Exercise requirements:
Would you copy each line of the data below that has "justify"?
Records for the task START
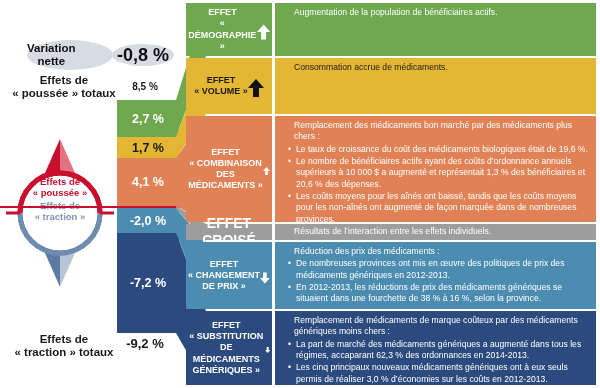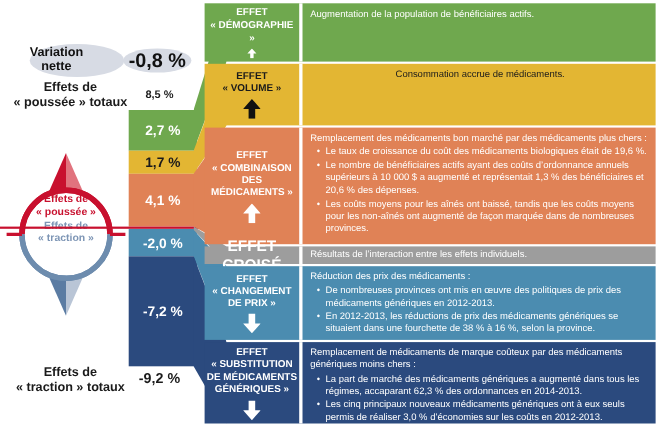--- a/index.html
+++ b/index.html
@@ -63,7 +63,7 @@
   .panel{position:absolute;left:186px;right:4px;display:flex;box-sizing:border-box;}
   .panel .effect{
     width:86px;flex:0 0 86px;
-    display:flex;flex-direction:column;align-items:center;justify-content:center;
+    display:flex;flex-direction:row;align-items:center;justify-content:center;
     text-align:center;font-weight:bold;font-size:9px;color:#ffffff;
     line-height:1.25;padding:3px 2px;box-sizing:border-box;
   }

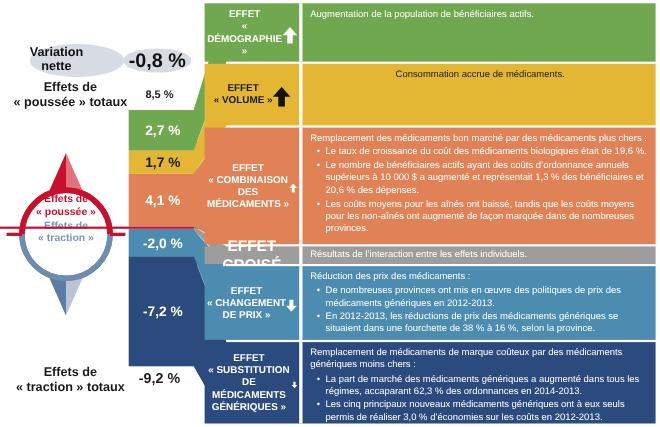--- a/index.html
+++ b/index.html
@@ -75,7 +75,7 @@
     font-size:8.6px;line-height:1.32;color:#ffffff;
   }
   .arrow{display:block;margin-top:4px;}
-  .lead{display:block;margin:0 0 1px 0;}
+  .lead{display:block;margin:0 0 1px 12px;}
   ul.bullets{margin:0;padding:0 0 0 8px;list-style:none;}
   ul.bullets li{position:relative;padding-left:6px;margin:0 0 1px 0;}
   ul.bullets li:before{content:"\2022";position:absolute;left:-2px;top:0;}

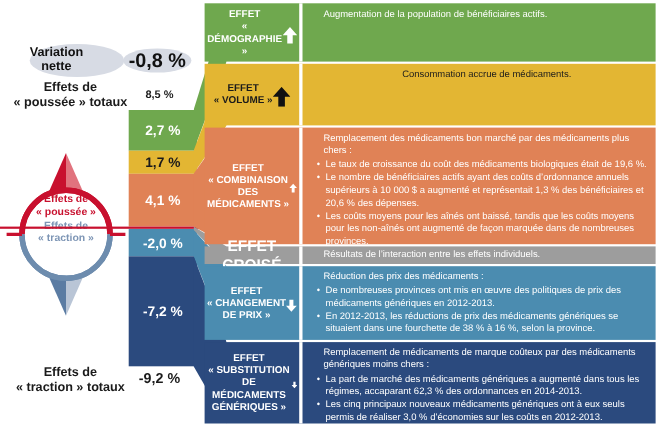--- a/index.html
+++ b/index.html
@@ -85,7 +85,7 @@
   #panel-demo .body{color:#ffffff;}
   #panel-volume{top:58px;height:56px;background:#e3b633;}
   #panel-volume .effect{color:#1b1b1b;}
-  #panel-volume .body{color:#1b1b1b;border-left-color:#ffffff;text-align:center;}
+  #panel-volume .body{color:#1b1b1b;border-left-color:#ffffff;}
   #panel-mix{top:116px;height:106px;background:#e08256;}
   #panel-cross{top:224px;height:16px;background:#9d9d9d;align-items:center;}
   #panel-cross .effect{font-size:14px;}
Records for the task END
Answer below:
-    display:flex;flex-direction:column;align-items:center;justify-content:center;
+    display:flex;flex-direction:row;align-items:center;justify-content:center;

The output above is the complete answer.